Work instruction: An exact copy of every entry is needed, without the pictures.

Provided information:

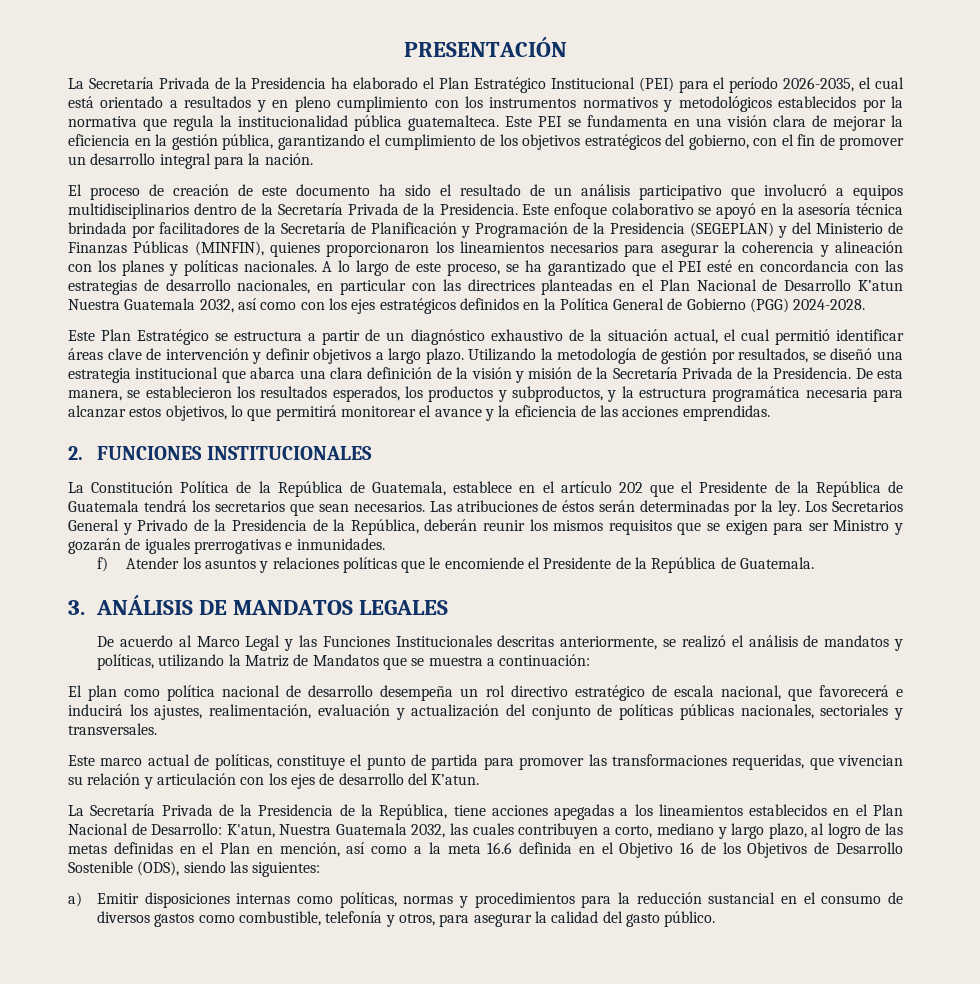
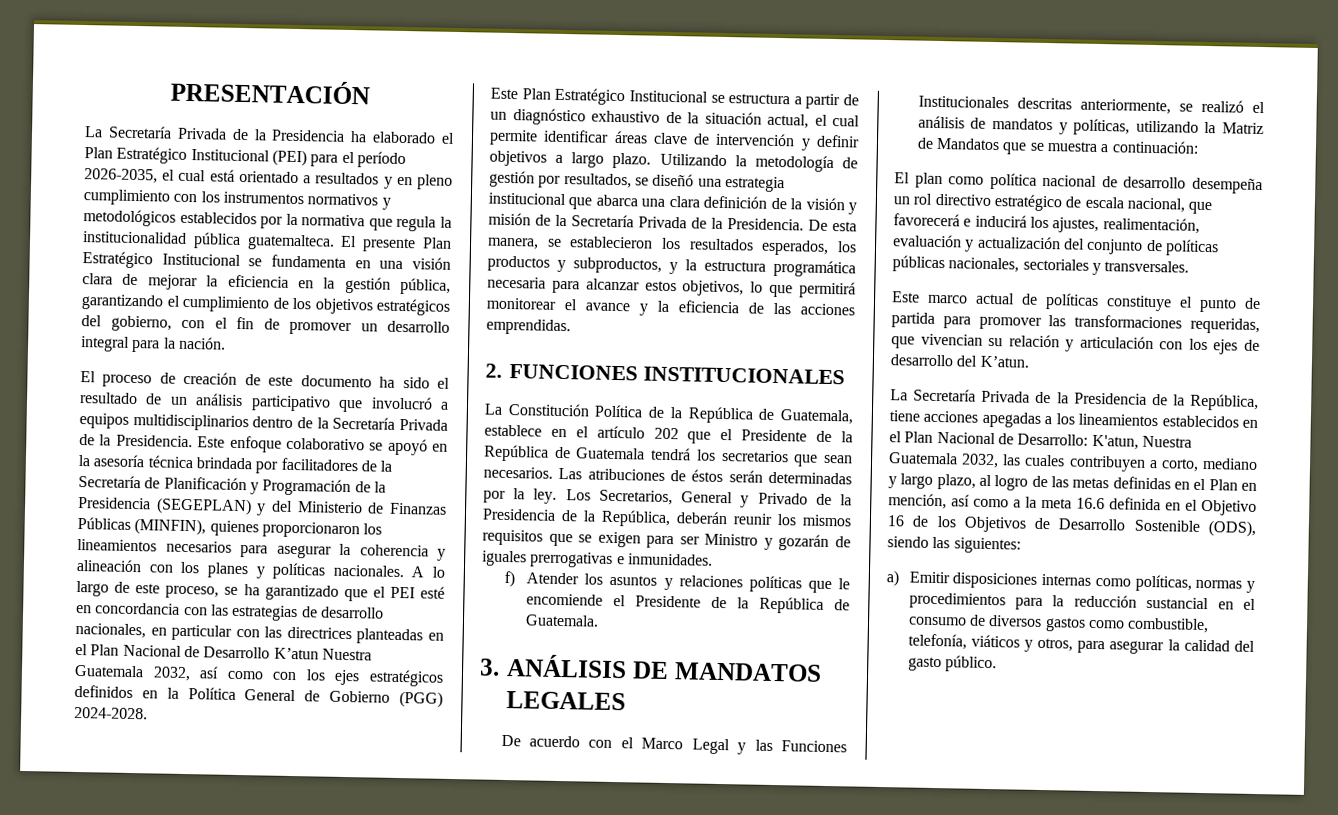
- Este PEI se fundamenta en una visión clara de mejorar la eficiencia en la gestión pública, garantizando el cumplimiento de los objetivos estratégicos del gobierno, con el fin de promover un desarrollo integral para la nación.
+ El presente Plan Estratégico Institucional se fundamenta en una visión clara de mejorar la eficiencia en la gestión pública, garantizando el cumplimiento de los objetivos estratégicos del gobierno, con el fin de promover un desarrollo integral para la nación.
- Este Plan Estratégico se estructura a partir de un diagnóstico exhaustivo de la situación actual, el cual permitió identificar áreas clave de intervención y definir objetivos a largo plazo.
+ Este Plan Estratégico Institucional se estructura a partir de un diagnóstico exhaustivo de la situación actual, el cual permite identificar áreas clave de intervención y definir objetivos a largo plazo.
- Los Secretarios General y Privado de la Presidencia de la República, deberán reunir los mismos requisitos que se exigen para ser Ministro y gozarán de iguales prerrogativas e inmunidades.
+ Los Secretarios, General y Privado de la Presidencia de la República, deberán reunir los mismos requisitos que se exigen para ser Ministro y gozarán de iguales prerrogativas e inmunidades.
- De acuerdo al Marco Legal y las Funciones Institucionales descritas anteriormente, se realizó el análisis de mandatos y políticas, utilizando la Matriz de Mandatos que se muestra a continuación:
+ De acuerdo con el Marco Legal y las Funciones Institucionales descritas anteriormente, se realizó el análisis de mandatos y políticas, utilizando la Matriz de Mandatos que se muestra a continuación:
- Este marco actual de políticas, constituye el punto de partida para promover las transformaciones requeridas, que vivencian su relación y articulación con los ejes de desarrollo del K’atun.
+ Este marco actual de políticas constituye el punto de partida para promover las transformaciones requeridas, que vivencian su relación y articulación con los ejes de desarrollo del K’atun.
- a) Emitir disposiciones internas como políticas, normas y procedimientos para la reducción sustancial en el consumo de diversos gastos como combustible, telefonía y otros, para asegurar la calidad del gasto público.
+ a) Emitir disposiciones internas como políticas, normas y procedimientos para la reducción sustancial en el consumo de diversos gastos como combustible, telefonía, viáticos y otros, para asegurar la calidad del gasto público.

Result of this exercise:
- Este PEI se fundamenta en una visión clara de mejorar la eficiencia en la gestión pública, garantizando el cumplimiento de los objetivos estratégicos del gobierno, con el fin de promover un desarrollo integral para la nación.
+ El presente Plan Estratégico Institucional se fundamenta en una visión clara de mejorar la eficiencia en la gestión pública, garantizando el cumplimiento de los objetivos estratégicos del gobierno, con el fin de promover un desarrollo integral para la nación.
- Este Plan Estratégico se estructura a partir de un diagnóstico exhaustivo de la situación actual, el cual permitió identificar áreas clave de intervención y definir objetivos a largo plazo.
+ Este Plan Estratégico Institucional se estructura a partir de un diagnóstico exhaustivo de la situación actual, el cual permite identificar áreas clave de intervención y definir objetivos a largo plazo.
- Los Secretarios General y Privado de la Presidencia de la República, deberán reunir los mismos requisitos que se exigen para ser Ministro y gozarán de iguales prerrogativas e inmunidades.
+ Los Secretarios, General y Privado de la Presidencia de la República, deberán reunir los mismos requisitos que se exigen para ser Ministro y gozarán de iguales prerrogativas e inmunidades.
- De acuerdo al Marco Legal y las Funciones Institucionales descritas anteriormente, se realizó el análisis de mandatos y políticas, utilizando la Matriz de Mandatos que se muestra a continuación:
+ De acuerdo con el Marco Legal y las Funciones Institucionales descritas anteriormente, se realizó el análisis de mandatos y políticas, utilizando la Matriz de Mandatos que se muestra a continuación:
- Este marco actual de políticas, constituye el punto de partida para promover las transformaciones requeridas, que vivencian su relación y articulación con los ejes de desarrollo del K’atun.
+ Este marco actual de políticas constituye el punto de partida para promover las transformaciones requeridas, que vivencian su relación y articulación con los ejes de desarrollo del K’atun.
- a) Emitir disposiciones internas como políticas, normas y procedimientos para la reducción sustancial en el consumo de diversos gastos como combustible, telefonía y otros, para asegurar la calidad del gasto público.
+ a) Emitir disposiciones internas como políticas, normas y procedimientos para la reducción sustancial en el consumo de diversos gastos como combustible, telefonía, viáticos y otros, para asegurar la calidad del gasto público.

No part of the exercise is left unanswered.